A l’évocation de ce pays qu’elle avait étudié au centre, Scarlet se souvint alors qu’elle n’avait jamais visité d’autres contrées que son île natale et cette partie du monde des humains. Avait-elle envie de partir à la découverte du monde ? Un jour, peut-être. Pour l’heure, elle se devait de résister à ses envies de voyage et se concentrer sur sa mission actuelle.
Le regard pensif, elle prit place sur une chaise et écouta son ventre gronder. Elle ne s’était pas nourrie depuis si longtemps. Le salé n’était pas véritablement ce qu’elle avait l’habitude de manger sur l’île, mais la faim était trop insistante pour qu’elle refuse quoi que ce soit. Cependant, le goût des fruits fraîchement cueillis lui manquait terriblement.
« Charly ne va pas tarder à comprendre ce qui se trame, lança Scarlet en avalant sa première bouchée.
— Il ne peut rien faire contre nous.
— Mais contre Halia, si. Mon amie a une balise quelque part dans le corps qu’il fera exploser dès l’instant où il saura pour notre alliance. J’ignore comment la lui enlever. »
Scorpio fronça les sourcils, puis but une gorgée de café. Manifestement, elle n’avait pas l’intention d’ingurgiter quoi que ce soit de solide.
« Halia Haffdotir ?
— Tu la connais ? s’étonna Scarlet.
— Via une de mes connaissances, Ethan Malerne. C’était un membre du clan de Charly, mais il a changé de camps lorsqu’il a rencontré ton amie. C’est lui qui lui a implanté la balise, je suis sûre qu’il s’emploie actuellement à la lui désactiver. »
De colère, l’Aldienne se leva brusquement.
« Tu fais confiance à ce type ? vociféra-t-elle.
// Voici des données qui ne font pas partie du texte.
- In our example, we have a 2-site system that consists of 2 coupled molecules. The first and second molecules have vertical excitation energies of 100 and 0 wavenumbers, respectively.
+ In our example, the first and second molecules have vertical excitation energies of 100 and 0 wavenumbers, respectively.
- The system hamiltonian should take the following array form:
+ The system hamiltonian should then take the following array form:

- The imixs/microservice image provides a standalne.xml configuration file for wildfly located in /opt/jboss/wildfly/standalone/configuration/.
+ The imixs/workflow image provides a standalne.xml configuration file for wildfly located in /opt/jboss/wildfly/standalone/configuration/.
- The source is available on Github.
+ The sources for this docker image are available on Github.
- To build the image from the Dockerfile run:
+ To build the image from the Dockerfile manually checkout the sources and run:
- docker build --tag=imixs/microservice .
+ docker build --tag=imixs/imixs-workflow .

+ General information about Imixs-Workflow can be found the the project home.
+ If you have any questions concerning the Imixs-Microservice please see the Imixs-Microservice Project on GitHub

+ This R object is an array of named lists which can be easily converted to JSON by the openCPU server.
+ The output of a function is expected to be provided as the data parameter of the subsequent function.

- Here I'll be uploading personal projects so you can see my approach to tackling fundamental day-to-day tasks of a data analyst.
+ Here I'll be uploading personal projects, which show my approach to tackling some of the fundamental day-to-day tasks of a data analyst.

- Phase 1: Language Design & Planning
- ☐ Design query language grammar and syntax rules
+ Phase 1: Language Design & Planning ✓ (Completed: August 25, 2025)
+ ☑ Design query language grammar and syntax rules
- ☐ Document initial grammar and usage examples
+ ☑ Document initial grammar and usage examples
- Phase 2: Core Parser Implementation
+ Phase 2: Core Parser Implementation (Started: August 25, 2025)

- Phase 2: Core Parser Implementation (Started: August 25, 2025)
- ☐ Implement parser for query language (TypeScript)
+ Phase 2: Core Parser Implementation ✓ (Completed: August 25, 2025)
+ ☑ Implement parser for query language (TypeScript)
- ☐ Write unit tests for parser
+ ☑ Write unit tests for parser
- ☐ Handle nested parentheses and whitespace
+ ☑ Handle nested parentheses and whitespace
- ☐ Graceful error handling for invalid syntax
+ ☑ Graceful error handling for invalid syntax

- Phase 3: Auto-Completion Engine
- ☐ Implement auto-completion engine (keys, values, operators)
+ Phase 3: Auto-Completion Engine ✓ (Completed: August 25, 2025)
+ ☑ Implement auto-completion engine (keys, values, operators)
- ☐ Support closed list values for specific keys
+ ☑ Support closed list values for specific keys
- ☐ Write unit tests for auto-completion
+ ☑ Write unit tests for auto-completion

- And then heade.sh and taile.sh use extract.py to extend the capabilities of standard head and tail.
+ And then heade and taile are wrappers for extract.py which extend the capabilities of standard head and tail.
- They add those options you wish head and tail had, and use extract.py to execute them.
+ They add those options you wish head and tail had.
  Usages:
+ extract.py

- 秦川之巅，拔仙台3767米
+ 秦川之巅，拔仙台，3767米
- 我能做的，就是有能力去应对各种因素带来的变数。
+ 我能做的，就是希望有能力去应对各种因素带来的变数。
Comment ai-je pu être assez stupide pour penser que tu m’aiderais !
— Je le connais depuis longtemps, répliqua Scorpio d’une voix calme et froide. Il a été l’un des premiers à être envoyé pour me tuer.
— Donc tu as assassiné tous les autres, mais tu as épargné ce garçon ?
— Il ne ressemble en rien aux hommes de Charly. Ethan est un génie informatique, pas un meurtrier. Il n’était pas très commode avec un flingue à la main.
— Alors tu as décidé que ce serait une idée excellente de rester les bras croisés pendant qu’il te balance à Charly ? railla Scarlet.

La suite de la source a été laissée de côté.